- [What you should do]: Locate the string "left" in the records below. Copy every line where it occurs.

- [Data records]:

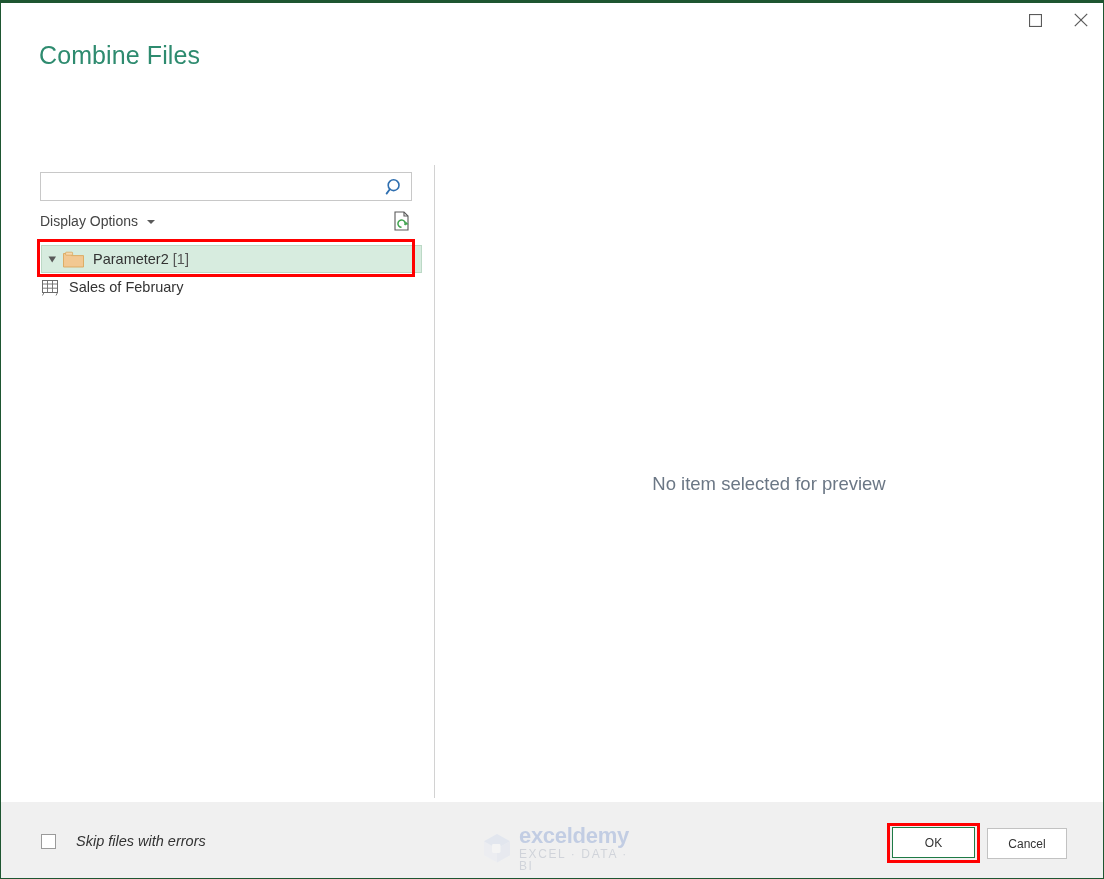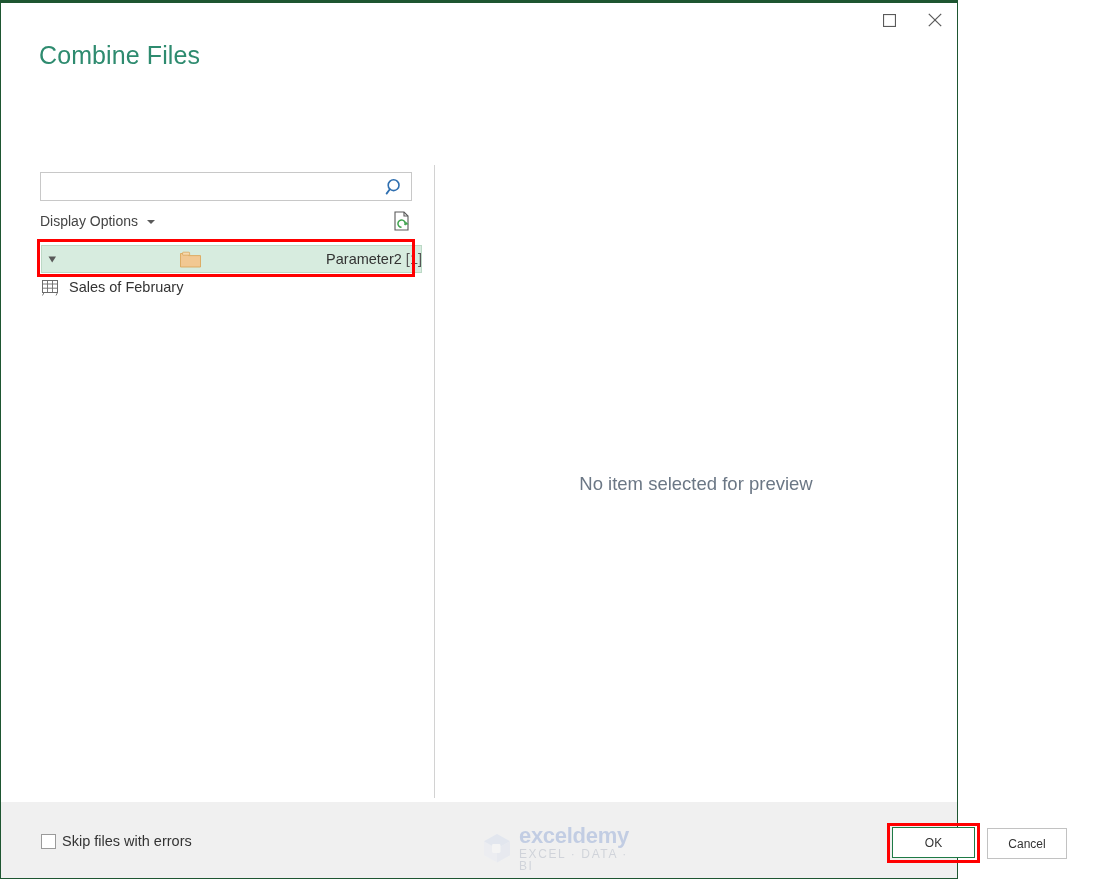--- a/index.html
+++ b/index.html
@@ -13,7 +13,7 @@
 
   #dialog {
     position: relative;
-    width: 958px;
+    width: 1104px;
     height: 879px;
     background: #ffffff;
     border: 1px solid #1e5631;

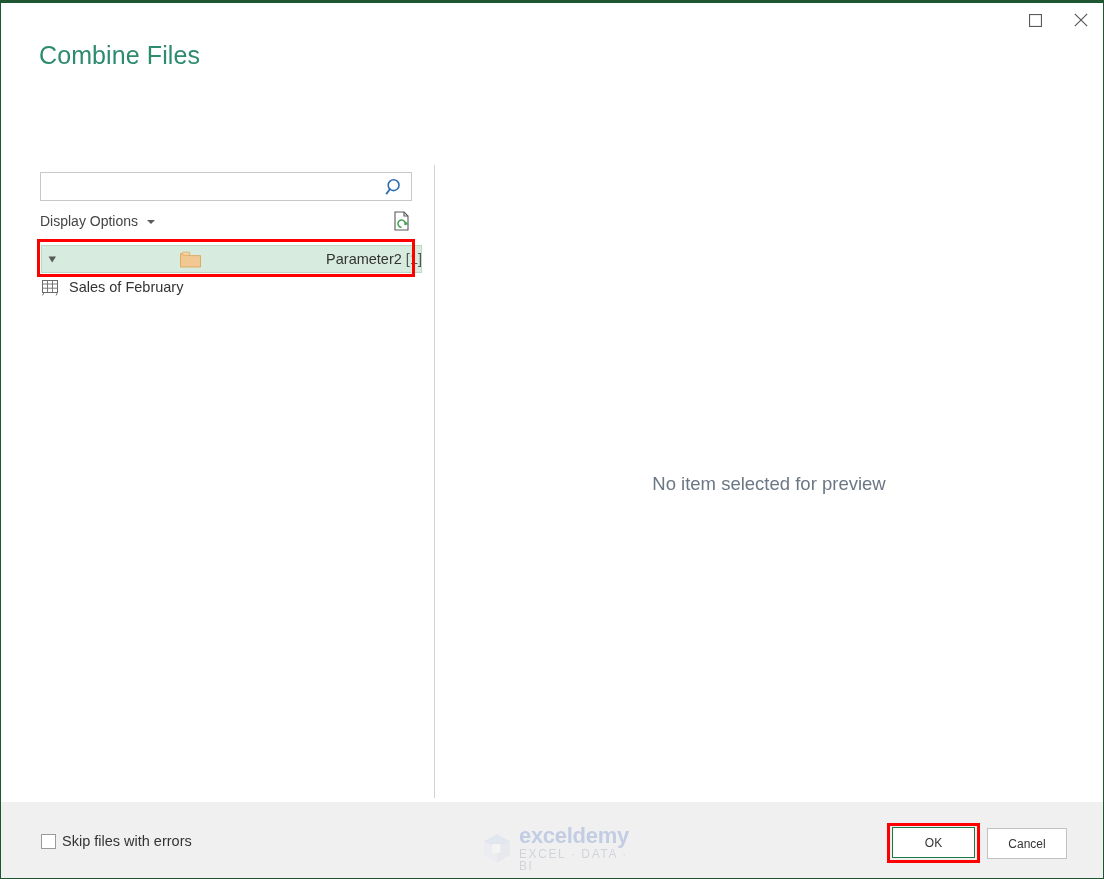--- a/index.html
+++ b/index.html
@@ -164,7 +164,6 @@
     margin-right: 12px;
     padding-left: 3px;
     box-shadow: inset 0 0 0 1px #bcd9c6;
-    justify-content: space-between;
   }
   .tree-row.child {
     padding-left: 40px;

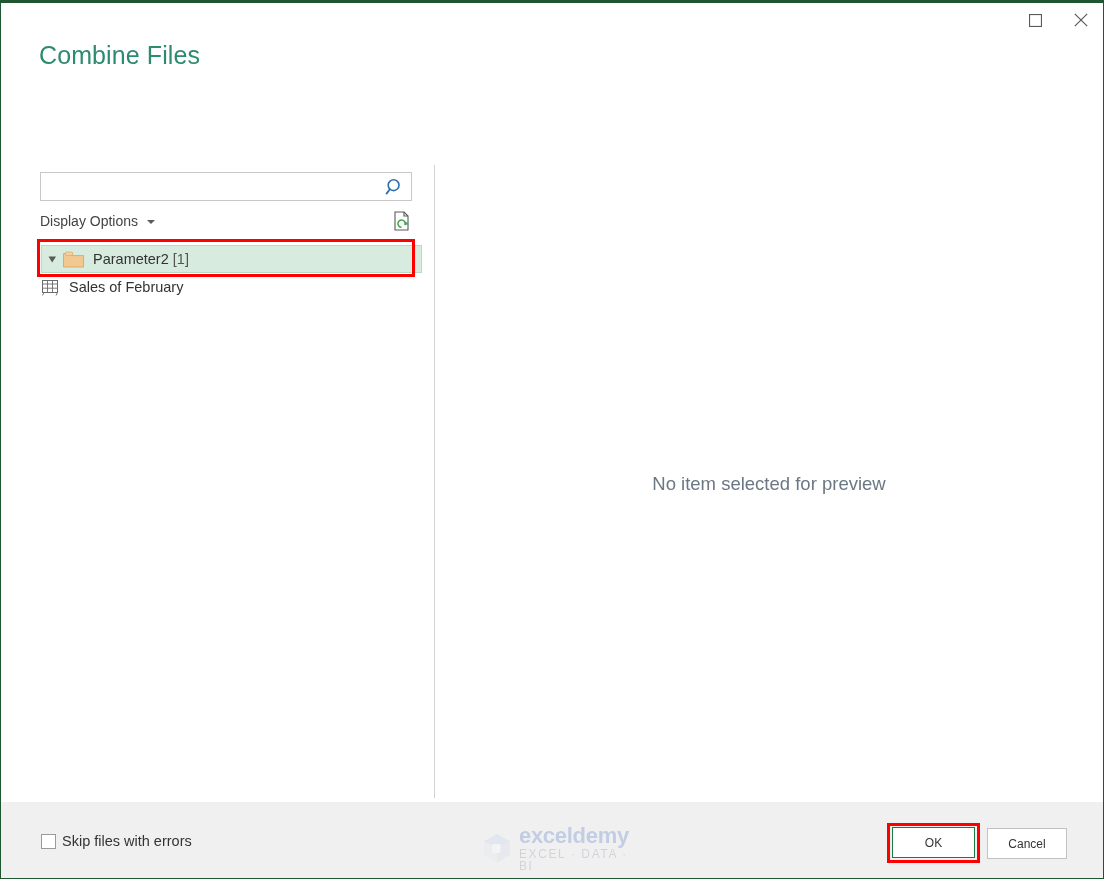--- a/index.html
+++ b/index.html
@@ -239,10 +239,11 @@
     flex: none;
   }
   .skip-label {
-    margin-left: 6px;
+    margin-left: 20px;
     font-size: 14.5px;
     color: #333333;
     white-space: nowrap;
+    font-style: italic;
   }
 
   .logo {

- [Solution for this task]:
     padding-left: 3px;
     padding-left: 40px;
-    margin-left: 6px;
+    margin-left: 20px;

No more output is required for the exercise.